John Eatwell on the need for new management to ensure the UK’s future economic security
The only sustainable way to recover real incomes and hence cut inflation is to increase productivity. Increasing productivity requires investment. Investment requires the confident prospect of growth. Achieving that nexus is the challenge we face.
The past 15 years have been a tough time for world economy. Yet since 2010 in the key variables of investment and productivity, the UK has done consistently worse than comparable countries. Year on year, investment as a share of GDP has been the lowest in the G7. And our productivity gap relative to France and Germany has almost tripled from -6% to -16.
Those 13 years of persistent economic under-performance are the key to why the UK is now locked into low growth and high inflation, with ever rising taxes and interest rates. And why the public realm is in an advanced state of breakdown as despairing public sector workers face ever increasing cost-of-living.
Why has this happened?
In the face of every major shock suffered by the economy over the past 13 years, government decisions have damaged the investment, growth, and productivity.
The cost of rescuing the banks and supporting the economy in global financial crisis left the UK with a high level of debt. In the first half of 2010 the Chancellor, Alistair Darling had steered the economy onto a steady growth path approaching an annual rate of 3% and cutting the debt/GDP ratio. In May of that same year the new Chancellor, George Osborne reversed Darling’s policy. Austerity killed the growth rate stone dead.
Austerity was an attempt to cut the debt by cutting spending. The trouble was that it cut the growth of GDP at the same time. Osborne’s debt/GDP ratio did not fall as predicted. He had chosen the wrong policy.
The next major economic shock to the UK was the vote to leave the EU.
Following the referendum result, the Conservative government took the wrong decision again. Instead of negotiating, post-Brexit, a close relationship with our largest trading partner, they decided on so-called hard Brexit. The result? While the value of French exports has grown by 16% in the past 7 years and German exports by 23%, UK export growth has been 6%.
Next came the double whammy of the pandemic and the war in Ukraine. Last autumn, Liz Truss’s government correctly identified Britain’s fundamental economic weakness when facing these challenges: the slow rate of growth. But once again the Conservatives chose the wrong answer: in this instance fiscal incontinence. And the mini-Budget led soaring interest rates, hammering investment and growth yet again.
The foundation for sustained investment and productivity growth is the complementarity between public and private investment. If we are to build a competitive economy, we need a new relationship between government and industry. A new relationship to be consumated in the pursuit of a single dominant objective – investment, public and private.
For years this has not happened because our economic institutions, public and private, have not been up to the job.
The government must create a new institutional environment, financial and corporate, that sustains the needed investment with ideas, skills, and finance – and, crucially, supported by the confident prospect of future demand.
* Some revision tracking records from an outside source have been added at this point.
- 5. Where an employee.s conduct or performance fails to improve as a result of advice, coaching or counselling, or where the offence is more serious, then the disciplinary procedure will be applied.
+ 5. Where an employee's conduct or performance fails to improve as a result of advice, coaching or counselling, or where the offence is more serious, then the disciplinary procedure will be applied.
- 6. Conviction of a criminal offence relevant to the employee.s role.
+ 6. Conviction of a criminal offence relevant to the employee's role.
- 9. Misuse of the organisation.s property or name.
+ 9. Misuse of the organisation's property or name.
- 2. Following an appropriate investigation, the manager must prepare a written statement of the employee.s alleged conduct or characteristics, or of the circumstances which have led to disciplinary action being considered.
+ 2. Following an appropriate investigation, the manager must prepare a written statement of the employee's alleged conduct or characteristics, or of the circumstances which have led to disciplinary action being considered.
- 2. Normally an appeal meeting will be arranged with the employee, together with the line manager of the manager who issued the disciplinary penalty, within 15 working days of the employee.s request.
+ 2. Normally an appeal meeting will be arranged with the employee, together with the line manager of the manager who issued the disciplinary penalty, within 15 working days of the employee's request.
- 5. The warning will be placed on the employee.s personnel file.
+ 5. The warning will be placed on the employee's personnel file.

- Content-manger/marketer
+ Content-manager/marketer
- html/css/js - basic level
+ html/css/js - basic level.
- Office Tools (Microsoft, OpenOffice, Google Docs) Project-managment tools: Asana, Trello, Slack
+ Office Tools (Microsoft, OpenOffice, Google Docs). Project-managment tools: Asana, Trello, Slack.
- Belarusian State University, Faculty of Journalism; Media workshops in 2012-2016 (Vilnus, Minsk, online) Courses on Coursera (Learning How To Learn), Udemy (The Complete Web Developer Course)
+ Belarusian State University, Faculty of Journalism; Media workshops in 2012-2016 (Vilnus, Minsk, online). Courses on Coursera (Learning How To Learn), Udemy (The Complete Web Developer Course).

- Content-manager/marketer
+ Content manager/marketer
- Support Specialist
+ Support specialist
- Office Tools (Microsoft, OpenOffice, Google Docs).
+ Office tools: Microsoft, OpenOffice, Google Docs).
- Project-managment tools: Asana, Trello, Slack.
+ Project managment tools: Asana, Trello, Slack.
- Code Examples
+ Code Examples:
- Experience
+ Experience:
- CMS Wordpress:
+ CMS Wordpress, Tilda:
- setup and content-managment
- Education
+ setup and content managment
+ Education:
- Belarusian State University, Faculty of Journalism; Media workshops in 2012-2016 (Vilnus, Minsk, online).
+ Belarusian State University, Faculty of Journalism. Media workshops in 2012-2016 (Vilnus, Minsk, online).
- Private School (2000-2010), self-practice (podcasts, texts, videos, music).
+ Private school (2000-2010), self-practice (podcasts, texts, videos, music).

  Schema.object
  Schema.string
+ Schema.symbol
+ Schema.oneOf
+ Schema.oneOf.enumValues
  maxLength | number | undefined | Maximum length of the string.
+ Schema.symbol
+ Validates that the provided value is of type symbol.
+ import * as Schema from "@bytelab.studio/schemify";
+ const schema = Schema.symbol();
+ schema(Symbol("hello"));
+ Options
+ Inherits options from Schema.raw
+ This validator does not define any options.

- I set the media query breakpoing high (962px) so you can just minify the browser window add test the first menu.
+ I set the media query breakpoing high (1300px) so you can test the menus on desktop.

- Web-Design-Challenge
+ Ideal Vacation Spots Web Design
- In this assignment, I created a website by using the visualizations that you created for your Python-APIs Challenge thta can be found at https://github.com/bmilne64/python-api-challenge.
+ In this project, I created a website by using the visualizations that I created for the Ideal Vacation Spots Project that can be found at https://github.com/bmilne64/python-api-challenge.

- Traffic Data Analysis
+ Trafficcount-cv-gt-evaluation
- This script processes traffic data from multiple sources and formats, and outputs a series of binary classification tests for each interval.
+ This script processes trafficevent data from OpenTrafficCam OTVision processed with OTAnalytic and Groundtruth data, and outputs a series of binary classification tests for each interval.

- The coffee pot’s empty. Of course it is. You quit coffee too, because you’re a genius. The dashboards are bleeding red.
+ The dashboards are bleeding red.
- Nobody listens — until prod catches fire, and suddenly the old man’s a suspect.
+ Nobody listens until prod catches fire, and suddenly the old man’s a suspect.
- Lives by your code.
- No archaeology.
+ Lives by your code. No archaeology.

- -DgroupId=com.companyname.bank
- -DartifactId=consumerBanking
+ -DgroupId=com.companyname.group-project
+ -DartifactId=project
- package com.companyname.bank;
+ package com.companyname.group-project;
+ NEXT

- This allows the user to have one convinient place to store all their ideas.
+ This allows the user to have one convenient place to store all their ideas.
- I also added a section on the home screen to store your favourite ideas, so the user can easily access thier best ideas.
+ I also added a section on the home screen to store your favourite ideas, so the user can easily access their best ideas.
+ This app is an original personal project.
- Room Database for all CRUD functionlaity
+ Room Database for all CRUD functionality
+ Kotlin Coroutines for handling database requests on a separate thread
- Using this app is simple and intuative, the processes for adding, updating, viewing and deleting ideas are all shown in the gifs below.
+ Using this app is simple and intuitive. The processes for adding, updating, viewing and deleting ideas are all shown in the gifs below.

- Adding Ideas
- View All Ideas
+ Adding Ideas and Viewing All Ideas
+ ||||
Without that, there will be no investment, however good the projects and however abundant the finance or tax incentives may be.
That is why Conservative policies that cut demand, squeeze the economy, and create financial uncertainty have been exactly the opposite of what is needed.
The UK needs not only to catch-up, but to use our technological and research expertise to leap-frog our competitors, in a world economy that has changed fundamentally since the pandemic. National security will require safe supply chains and strong home-based industries and services. The globalisation free-for-all is over.
As a country, we can’t take more economic blunders. “Holding our nerve” won’t do the job. Our future economic security needs new management. And it needs it now.